Previous | Next --- Slide 20 of 60

lilli

Tasks are different from using 'foreach' in that with tasks you can declare multiple blocks of computation on different data to be independent of each other and ISPC can run them on different cores. With 'foreach', we are only concerned with performing the same block of computation on different data, in parallel.

unparalleled

Also like the execution of SIMD instances, execution of instructions across multiple cores is independent of each other. It does not matter which core executes first. SIMD entails a high instruction coherence for performance benefits where as no such requirement is necessary in task level parallelism.

srb

Here is more information about ISPC's tasks: http://ispc.github.io/ispc.html#task-parallel-execution

I found especially interesting trying to determine how many tasks to launch, since there are so many factors. From the User's Guide linked above: "In general, one should launch many more tasks than there are processors in the system to ensure good load-balancing, but not so many that the overhead of scheduling and running tasks dominates the computation."

apr

Relating to this, a question I have from the Assignment 1 is when there are more tasks than cores, do these tasks always run concurrently with (software or hardware context switching)?

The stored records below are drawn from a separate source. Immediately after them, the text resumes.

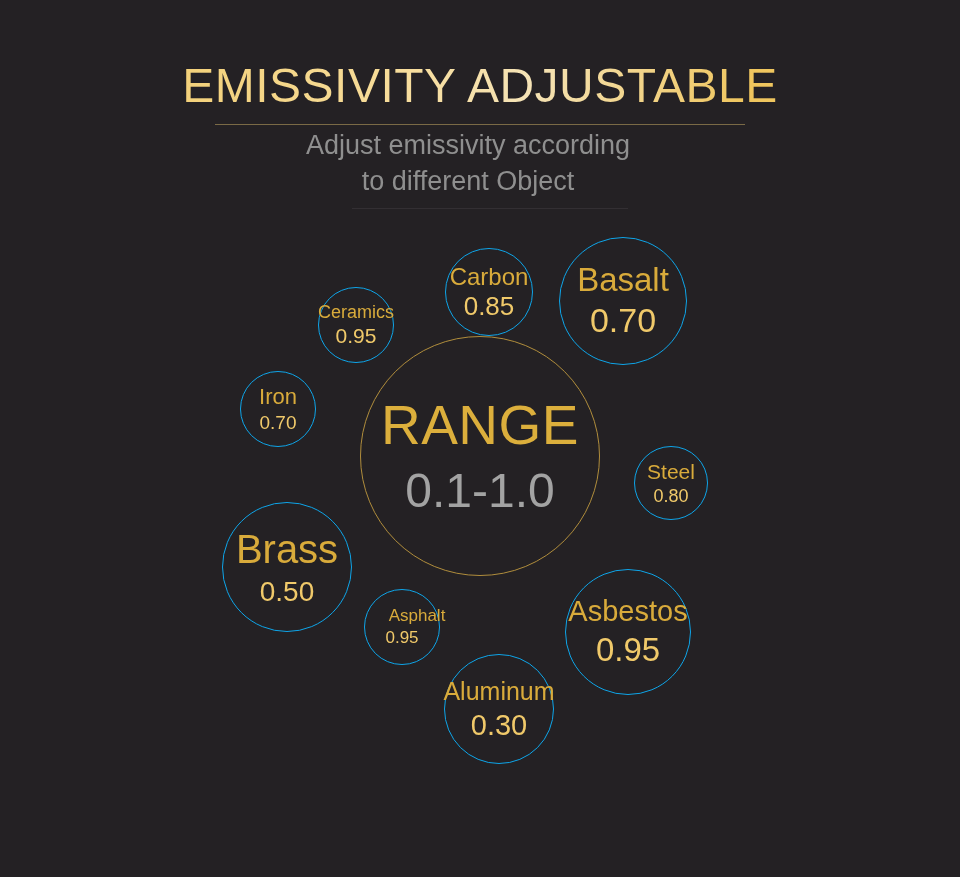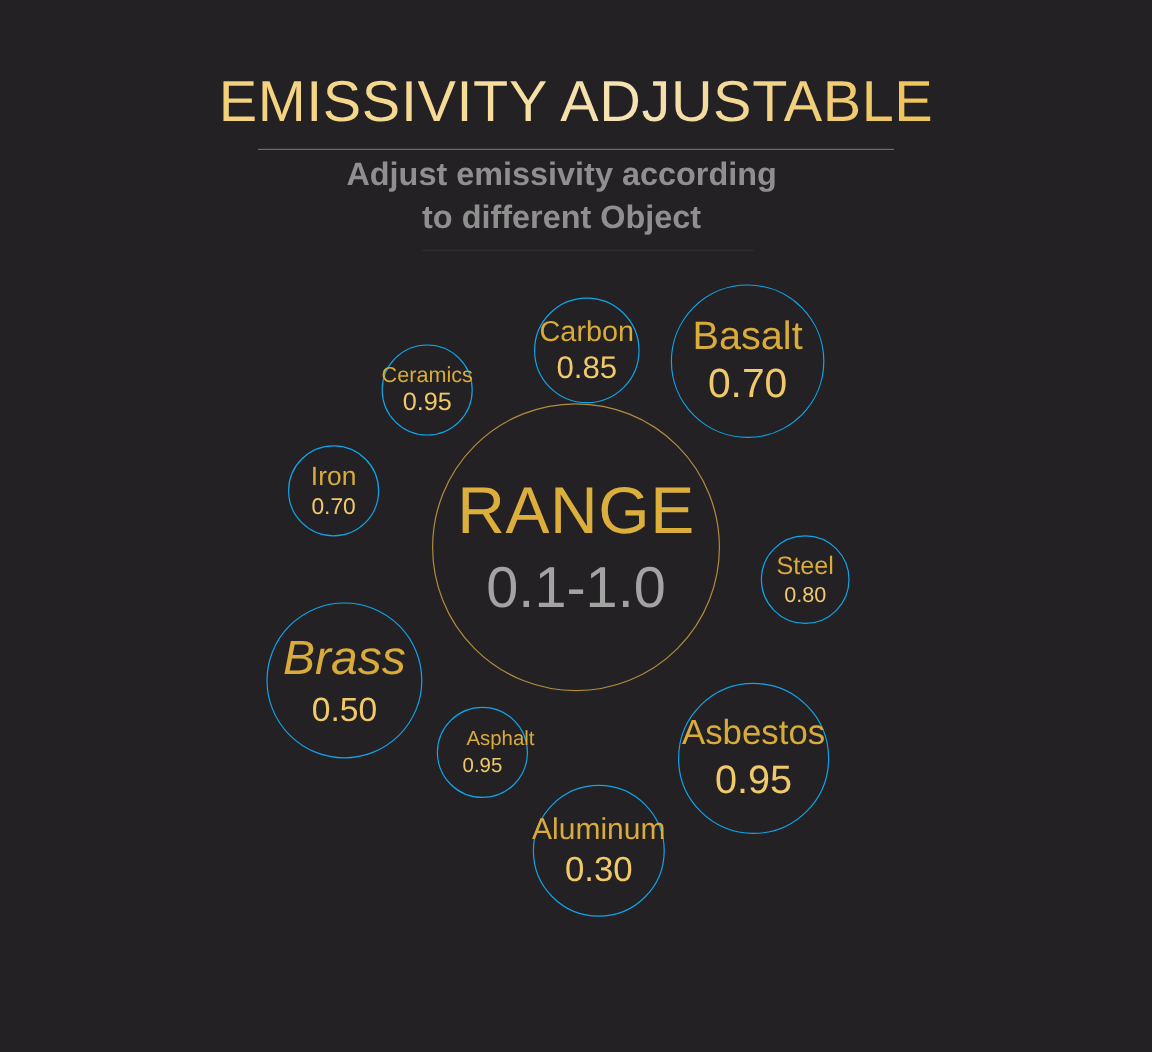--- a/index.html
+++ b/index.html
@@ -49,21 +49,21 @@
     width: 530px;
     height: 1px;
     background: #7a6a46;
   }
   #subtitle {
     position: absolute;
     left: 0;
     top: 128px;
     width: 936px;
     font-size: 27px;
-    font-weight: 700;
+    font-weight: 400;
     color: #8f8f8f;
     line-height: 1.32;
   }
   #subtitle-rule {
     position: absolute;
     left: 352px;
     top: 208px;
     width: 276px;
     height: 1px;
     background: #332f33;
@@ -148,21 +148,21 @@
       </div>
       <div class="bubble" style="left: 240px; top: 371px; width: 76px; height: 76px;">
         <div class="b-name" style="font-size: 22px;">Iron</div>
         <div class="b-value" style="font-size: 19px; margin-top: 4px;">0.70</div>
       </div>
       <div class="bubble" style="left: 634px; top: 446px; width: 74px; height: 74px;">
         <div class="b-name" style="font-size: 21px;">Steel</div>
         <div class="b-value" style="font-size: 18px; margin-top: 4px;">0.80</div>
       </div>
       <div class="bubble" style="left: 222px; top: 502px; width: 130px; height: 130px;">
-        <div class="b-name" style="font-size: 40px; font-style: italic;">Brass</div>
+        <div class="b-name" style="font-size: 40px;">Brass</div>
         <div class="b-value" style="font-size: 28px; margin-top: 7px;">0.50</div>
       </div>
       <div class="bubble" style="left: 364px; top: 589px; width: 76px; height: 76px;">
         <div class="b-name" style="font-size: 17px; margin-left: 30px;">Asphalt</div>
         <div class="b-value" style="font-size: 17px; margin-top: 4px;">0.95</div>
       </div>
       <div class="bubble" style="left: 565px; top: 569px; width: 126px; height: 126px;">
         <div class="b-name" style="font-size: 29px;">Asbestos</div>
         <div class="b-value" style="font-size: 33px; margin-top: 6px;">0.95</div>
       </div>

Or, does ISPC internally make syscalls which allows it to schedule only 1 task on each core, and then load another task onto it after the core has finished executing the previous task. //* Since we don't care about effective throughput in the middle of the execution wouldn't the second idea where we dispatch tasks one by one be better?

MichaelJordan

ISPC tasks are a program abstraction that allows users to send different parts of the workload across multiple cores. This is an important concept because in machines like the ones we are using in our labs, we want to be able to use both the benefit of each core's SIMD execution (with the gang abstraction) AND simultaneous execution with multiple cores.

A question for others: We've seen reasons SIMD speedup isn't maximized with some worst-case inputs. What might be an example of when multi-core speedup is negatively affected?